Material provided ::

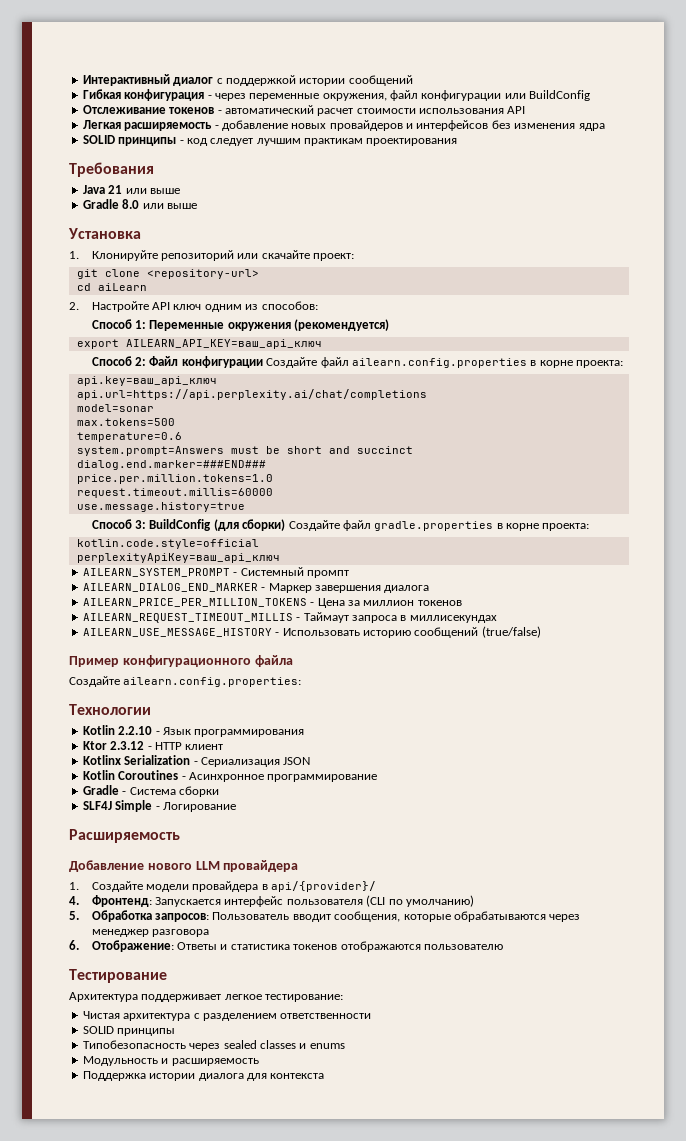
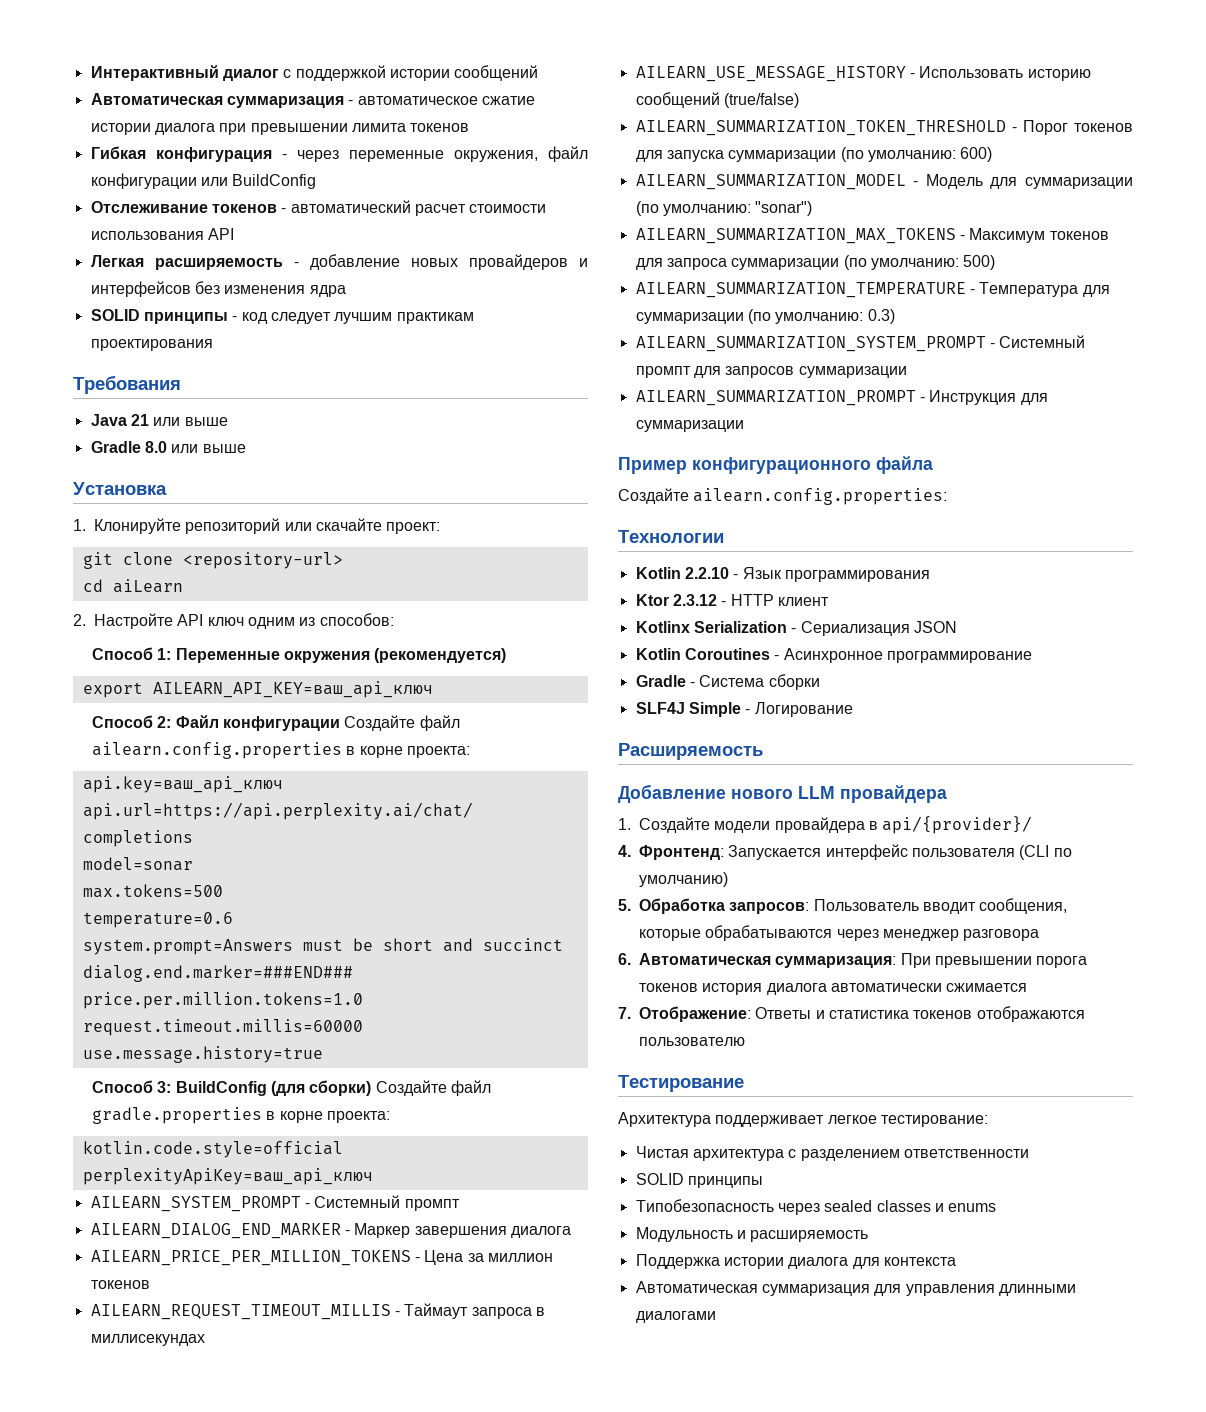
+ Автоматическая суммаризация - автоматическое сжатие истории диалога при превышении лимита токенов
+ AILEARN_SUMMARIZATION_TOKEN_THRESHOLD - Порог токенов для запуска суммаризации (по умолчанию: 600)
+ AILEARN_SUMMARIZATION_MODEL - Модель для суммаризации (по умолчанию: "sonar")
+ AILEARN_SUMMARIZATION_MAX_TOKENS - Максимум токенов для запроса суммаризации (по умолчанию: 500)
+ AILEARN_SUMMARIZATION_TEMPERATURE - Температура для суммаризации (по умолчанию: 0.3)
+ AILEARN_SUMMARIZATION_SYSTEM_PROMPT - Системный промпт для запросов суммаризации
+ AILEARN_SUMMARIZATION_PROMPT - Инструкция для суммаризации
- 6. Отображение: Ответы и статистика токенов отображаются пользователю
+ 6. Автоматическая суммаризация: При превышении порога токенов история диалога автоматически сжимается
+ 7. Отображение: Ответы и статистика токенов отображаются пользователю
+ Автоматическая суммаризация для управления длинными диалогами

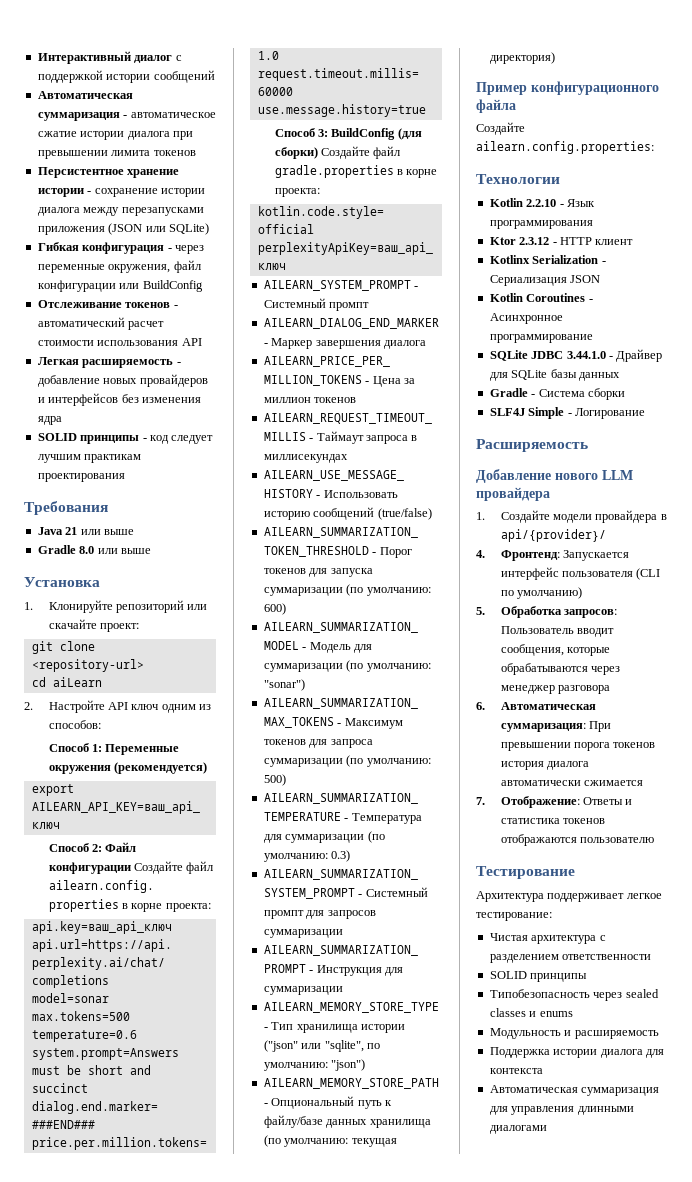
+ Персистентное хранение истории - сохранение истории диалога между перезапусками приложения (JSON или SQLite)
+ AILEARN_MEMORY_STORE_TYPE - Тип хранилища истории ("json" или "sqlite", по умолчанию: "json")
+ AILEARN_MEMORY_STORE_PATH - Опциональный путь к файлу/базе данных хранилища (по умолчанию: текущая директория)
+ SQLite JDBC 3.44.1.0 - Драйвер для SQLite базы данных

Work item ::
One stretch of the lines above is wanted, from the line that contains "Инструкция для суммаризации" through the line that contains "управления длинными диалогами". Output it exactly.

Answer section ::
+ AILEARN_SUMMARIZATION_PROMPT - Инструкция для суммаризации
- 6. Отображение: Ответы и статистика токенов отображаются пользователю
+ 6. Автоматическая суммаризация: При превышении порога токенов история диалога автоматически сжимается
+ 7. Отображение: Ответы и статистика токенов отображаются пользователю
+ Автоматическая суммаризация для управления длинными диалогами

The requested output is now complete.